SUPPLIED ENTRIES section start
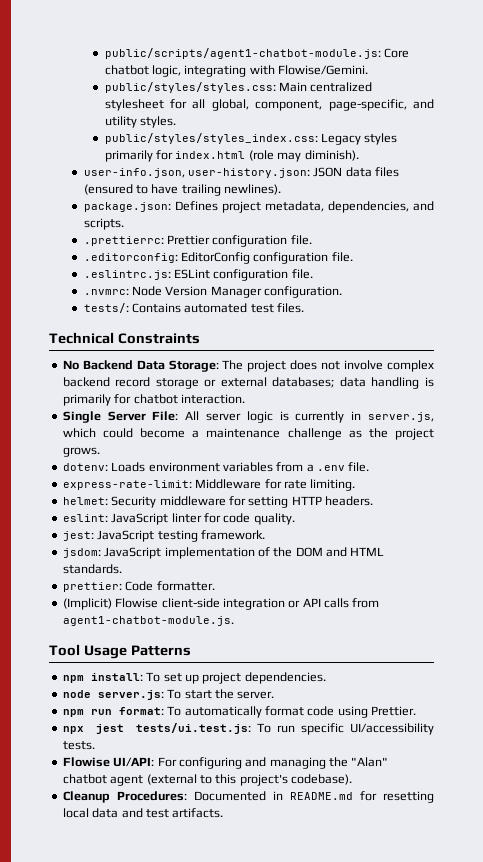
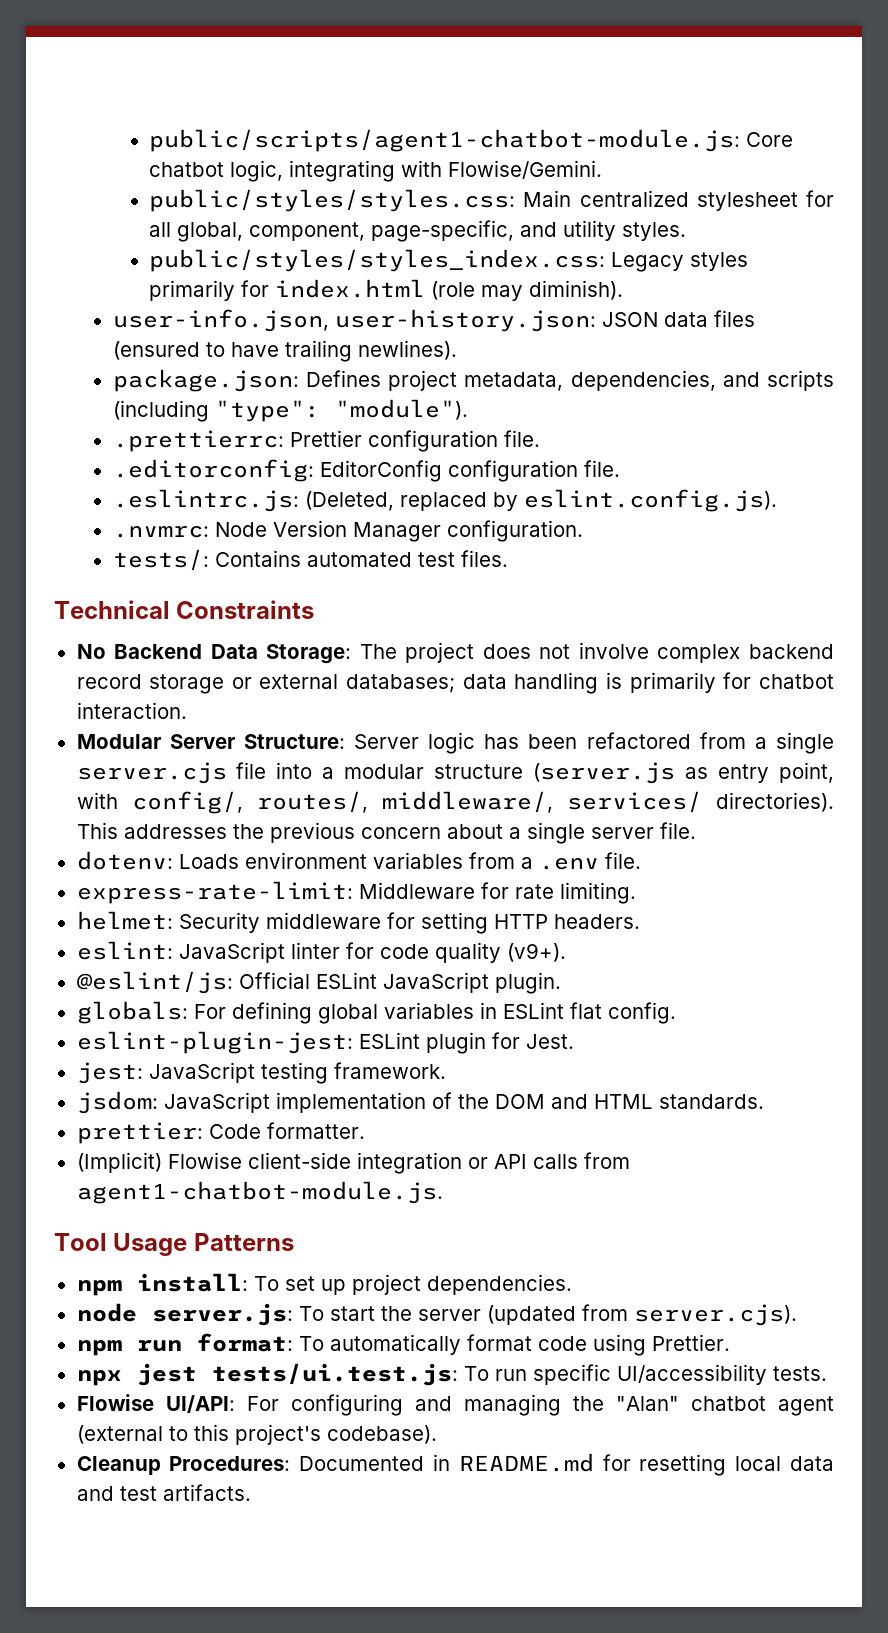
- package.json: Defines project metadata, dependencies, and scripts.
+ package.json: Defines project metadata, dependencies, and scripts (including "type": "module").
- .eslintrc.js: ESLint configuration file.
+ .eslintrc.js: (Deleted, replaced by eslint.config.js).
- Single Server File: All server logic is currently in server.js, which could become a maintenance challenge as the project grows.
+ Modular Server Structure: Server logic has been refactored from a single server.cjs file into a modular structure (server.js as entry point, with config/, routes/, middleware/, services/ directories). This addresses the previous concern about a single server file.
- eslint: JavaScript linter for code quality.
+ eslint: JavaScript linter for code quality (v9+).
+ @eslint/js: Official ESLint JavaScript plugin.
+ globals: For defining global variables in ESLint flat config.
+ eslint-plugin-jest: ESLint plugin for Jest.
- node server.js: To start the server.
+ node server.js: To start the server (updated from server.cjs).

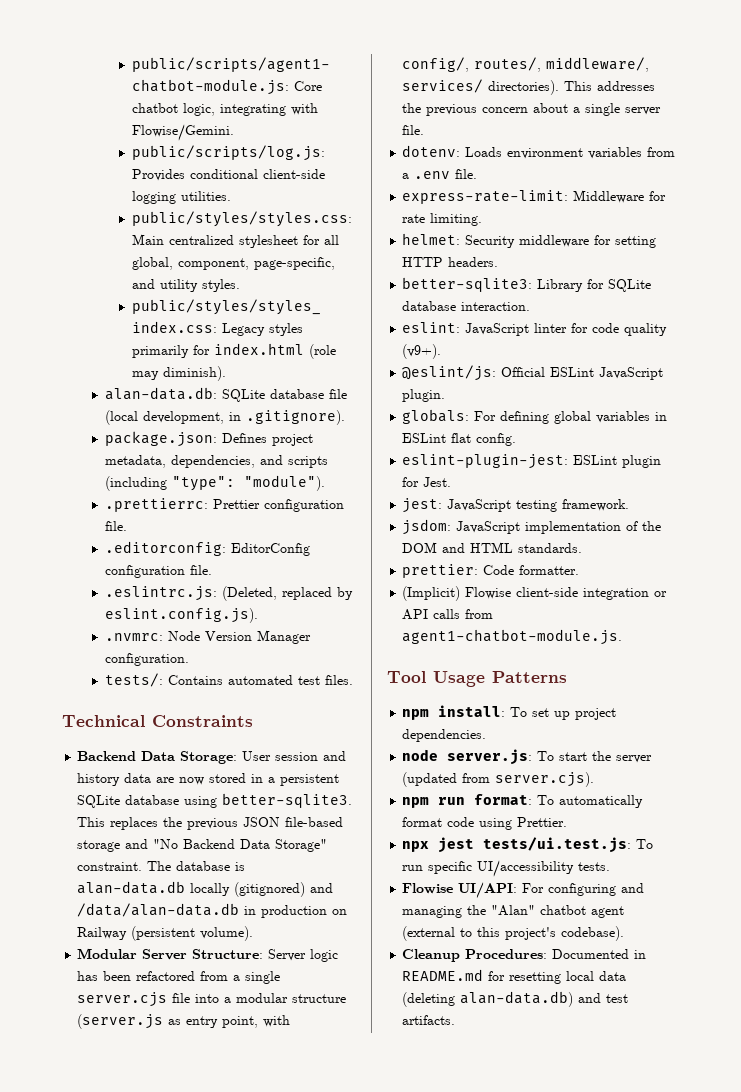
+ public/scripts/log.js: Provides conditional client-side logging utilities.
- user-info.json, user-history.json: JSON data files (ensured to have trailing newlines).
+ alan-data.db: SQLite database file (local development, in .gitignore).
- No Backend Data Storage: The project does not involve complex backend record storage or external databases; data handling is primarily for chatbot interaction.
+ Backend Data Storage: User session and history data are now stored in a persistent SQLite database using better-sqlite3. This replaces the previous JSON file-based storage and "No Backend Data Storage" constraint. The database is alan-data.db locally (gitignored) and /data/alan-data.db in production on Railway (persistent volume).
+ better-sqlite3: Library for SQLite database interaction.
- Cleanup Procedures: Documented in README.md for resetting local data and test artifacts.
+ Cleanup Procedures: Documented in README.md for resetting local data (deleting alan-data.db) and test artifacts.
SUPPLIED ENTRIES section end
SUPPLIED ENTRIES section start
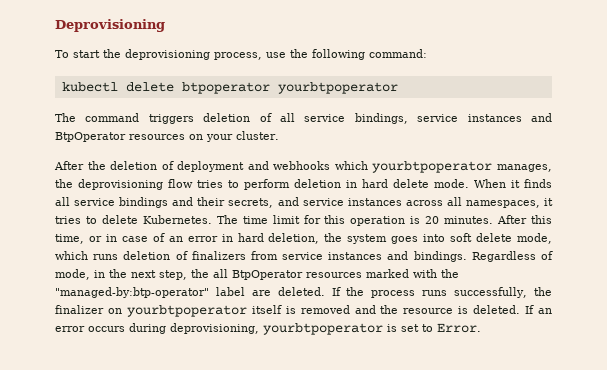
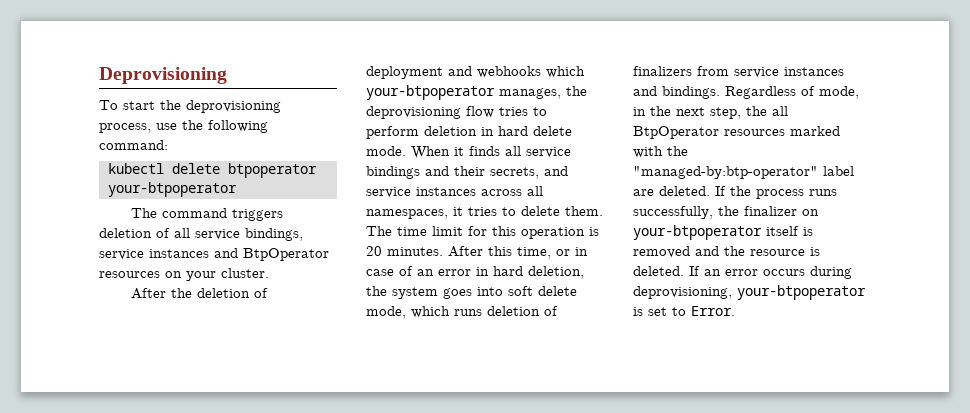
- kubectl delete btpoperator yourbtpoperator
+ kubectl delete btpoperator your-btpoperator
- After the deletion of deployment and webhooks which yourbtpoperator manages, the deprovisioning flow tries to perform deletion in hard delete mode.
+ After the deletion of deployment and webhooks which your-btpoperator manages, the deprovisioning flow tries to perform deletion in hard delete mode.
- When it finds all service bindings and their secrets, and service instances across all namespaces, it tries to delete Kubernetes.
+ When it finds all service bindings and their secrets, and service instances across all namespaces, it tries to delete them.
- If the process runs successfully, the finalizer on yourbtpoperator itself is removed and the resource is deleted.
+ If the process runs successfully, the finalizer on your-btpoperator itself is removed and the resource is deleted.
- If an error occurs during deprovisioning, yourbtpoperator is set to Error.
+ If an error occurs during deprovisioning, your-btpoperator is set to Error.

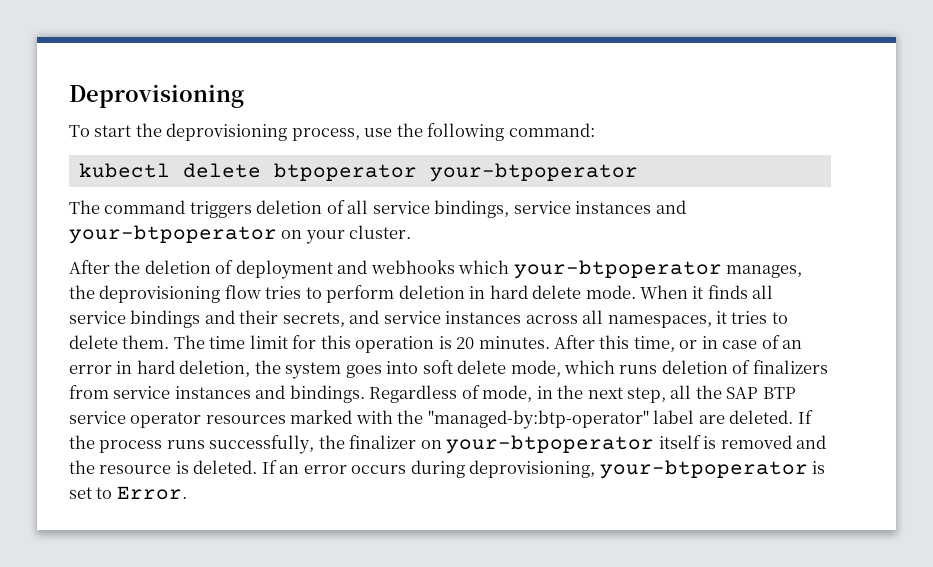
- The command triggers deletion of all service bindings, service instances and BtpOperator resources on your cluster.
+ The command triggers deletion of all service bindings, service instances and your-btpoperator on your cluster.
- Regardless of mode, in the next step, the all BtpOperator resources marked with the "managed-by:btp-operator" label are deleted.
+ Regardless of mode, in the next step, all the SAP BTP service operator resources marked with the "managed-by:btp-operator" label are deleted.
SUPPLIED ENTRIES section end
§ **ACTIVITY**: Starting at the line that contains "- No Backend" and stopping after the line that contains "alan-data.db) and test artifacts.", write out every line exactly as it appears above, and no other line.

§ **RESPONSE TO THE TASK**:
- No Backend Data Storage: The project does not involve complex backend record storage or external databases; data handling is primarily for chatbot interaction.
+ Backend Data Storage: User session and history data are now stored in a persistent SQLite database using better-sqlite3. This replaces the previous JSON file-based storage and "No Backend Data Storage" constraint. The database is alan-data.db locally (gitignored) and /data/alan-data.db in production on Railway (persistent volume).
+ better-sqlite3: Library for SQLite database interaction.
- Cleanup Procedures: Documented in README.md for resetting local data and test artifacts.
+ Cleanup Procedures: Documented in README.md for resetting local data (deleting alan-data.db) and test artifacts.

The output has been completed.